**Task item**
The line containing "white-space: nowrap;" marks the end: copy exactly every line from the start of the records below up to and including it, leaving out pictures.

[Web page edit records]
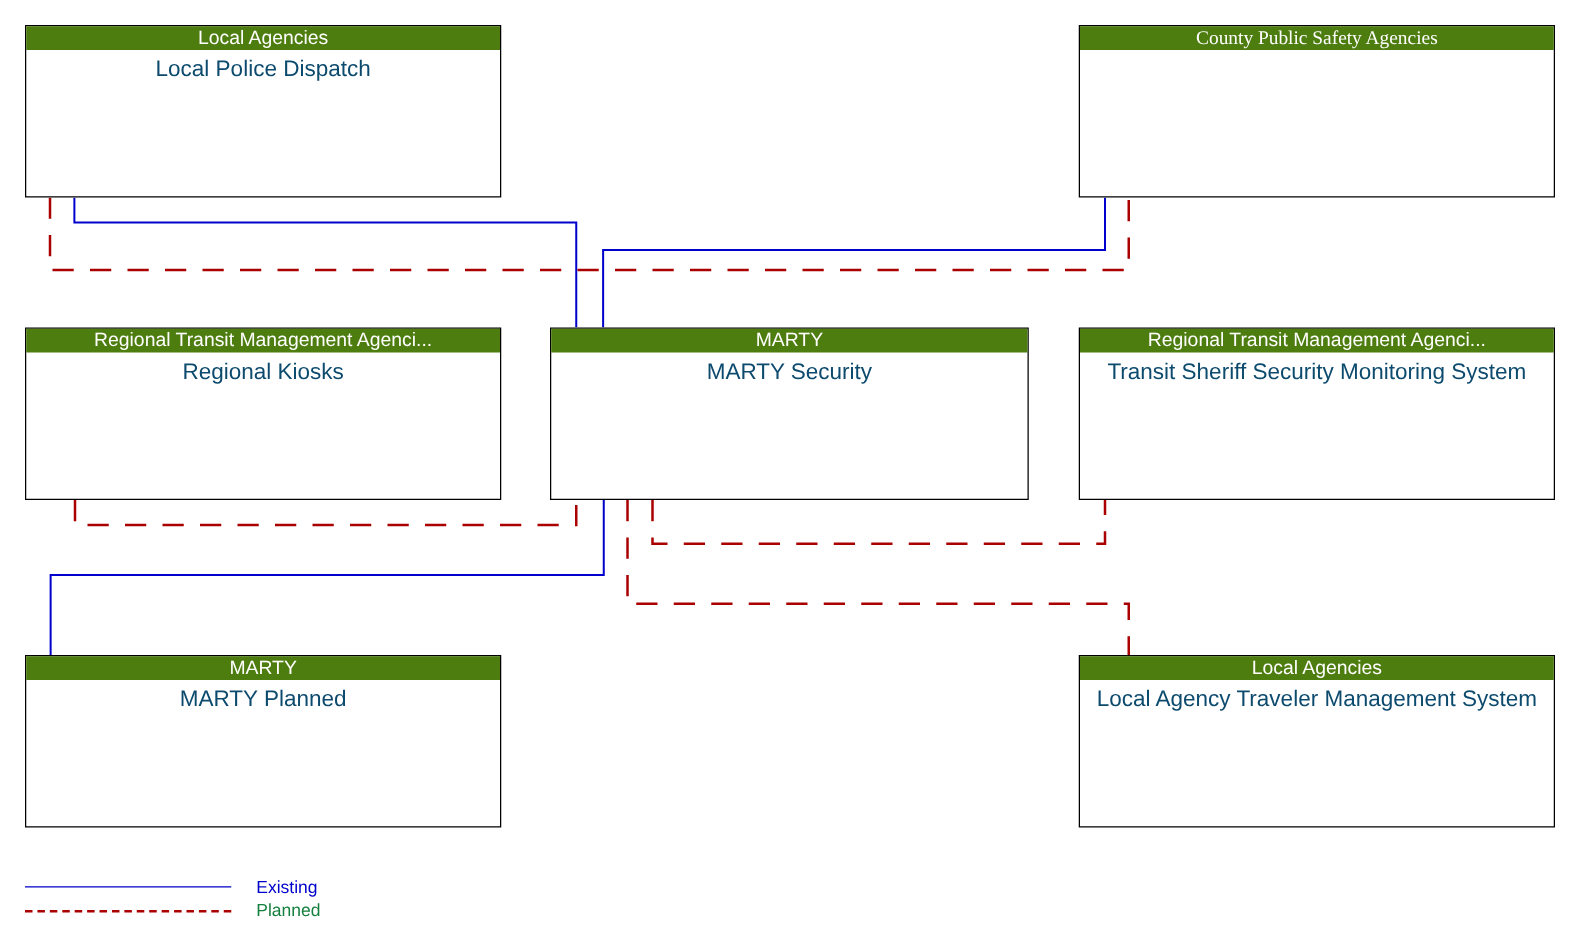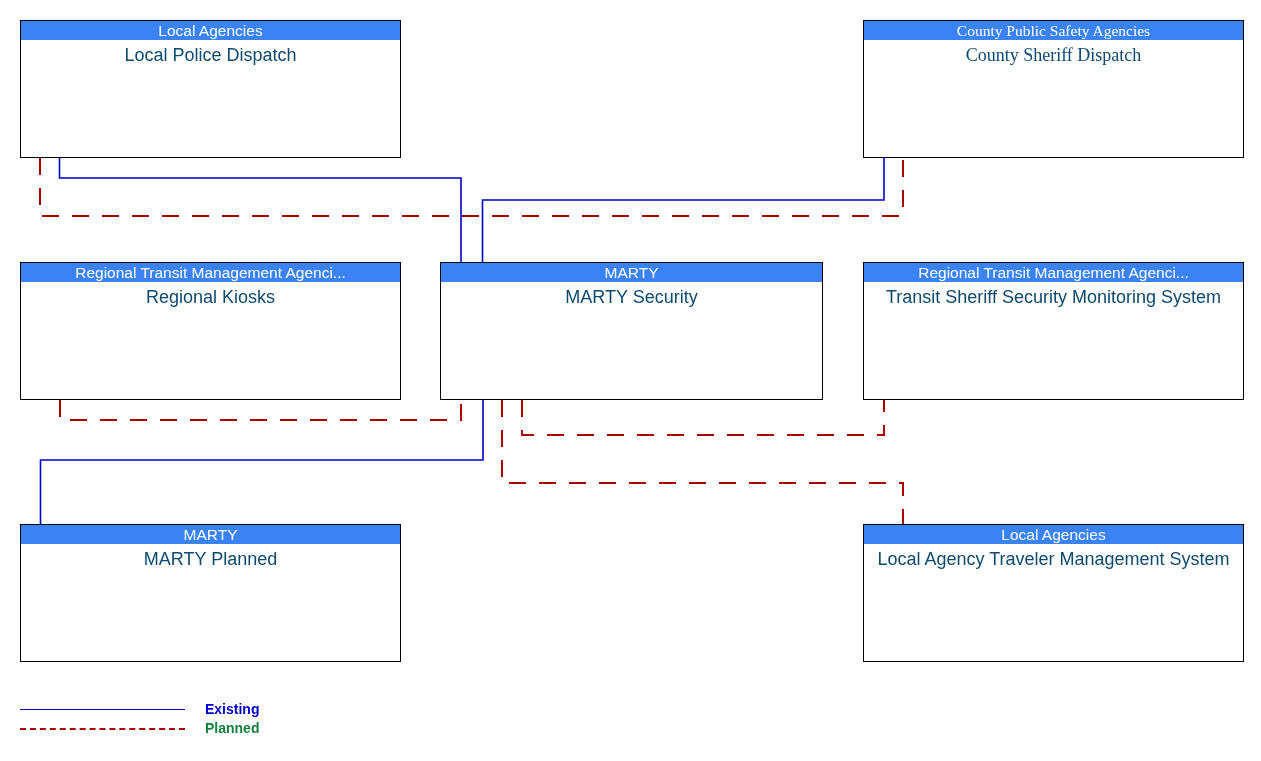--- a/index.html
+++ b/index.html
@@ -21,21 +21,21 @@
     height: 761px;
   }
   .node {
     position: absolute;
     box-sizing: border-box;
     border: 1px solid #000000;
     background: #ffffff;
     z-index: 5;
   }
   .node-header {
-    background: #3b82f6;
+    background: #4d7c0f;
     color: #ffffff;
     font-size: 15.5px;
     line-height: 19px;
     height: 19px;
     text-align: center;
     white-space: nowrap;
     overflow: hidden;
     text-overflow: ellipsis;
     padding: 0 1px;
     box-sizing: border-box;
@@ -51,21 +51,20 @@
   #legend {
     position: absolute;
     left: 20px;
     top: 700px;
     width: 320px;
     z-index: 6;
   }
   .legend-row {
     position: relative;
     height: 19px;
-    font-weight: bold;
   }
   .legend-swatch {
     position: absolute;
     left: 0;
     top: 9px;
     width: 165px;
     height: 0;
   }
   .legend-swatch.existing {
     border-top: 1.5px solid #0000cc;
@@ -109,21 +108,20 @@
   </g>
 </svg>
 
 <div id="nodes-layer">
     <div class="node" style="left: 20px; top: 20px; width: 381px; height: 138px;">
       <div class="node-header">Local Agencies</div>
       <div class="node-body">Local Police Dispatch</div>
     </div>
     <div class="node" style="left: 863px; top: 20px; width: 381px; height: 138px; font-family: Liberation Serif, serif;">
       <div class="node-header">County Public Safety Agencies</div>
-      <div class="node-body">County Sheriff Dispatch</div>
     </div>
     <div class="node" style="left: 20px; top: 262px; width: 381px; height: 138px;">
       <div class="node-header">Regional Transit Management Agenci...</div>
       <div class="node-body">Regional Kiosks</div>
     </div>
     <div class="node" style="left: 440px; top: 262px; width: 383px; height: 138px;">
       <div class="node-header">MARTY</div>
       <div class="node-body">MARTY Security</div>
     </div>
     <div class="node" style="left: 863px; top: 262px; width: 381px; height: 138px;">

**Exercise result**
--- a/index.html
+++ b/index.html
@@ -21,21 +21,21 @@
     height: 761px;
   }
   .node {
     position: absolute;
     box-sizing: border-box;
     border: 1px solid #000000;
     background: #ffffff;
     z-index: 5;
   }
   .node-header {
-    background: #3b82f6;
+    background: #4d7c0f;
     color: #ffffff;
     font-size: 15.5px;
     line-height: 19px;
     height: 19px;
     text-align: center;
     white-space: nowrap;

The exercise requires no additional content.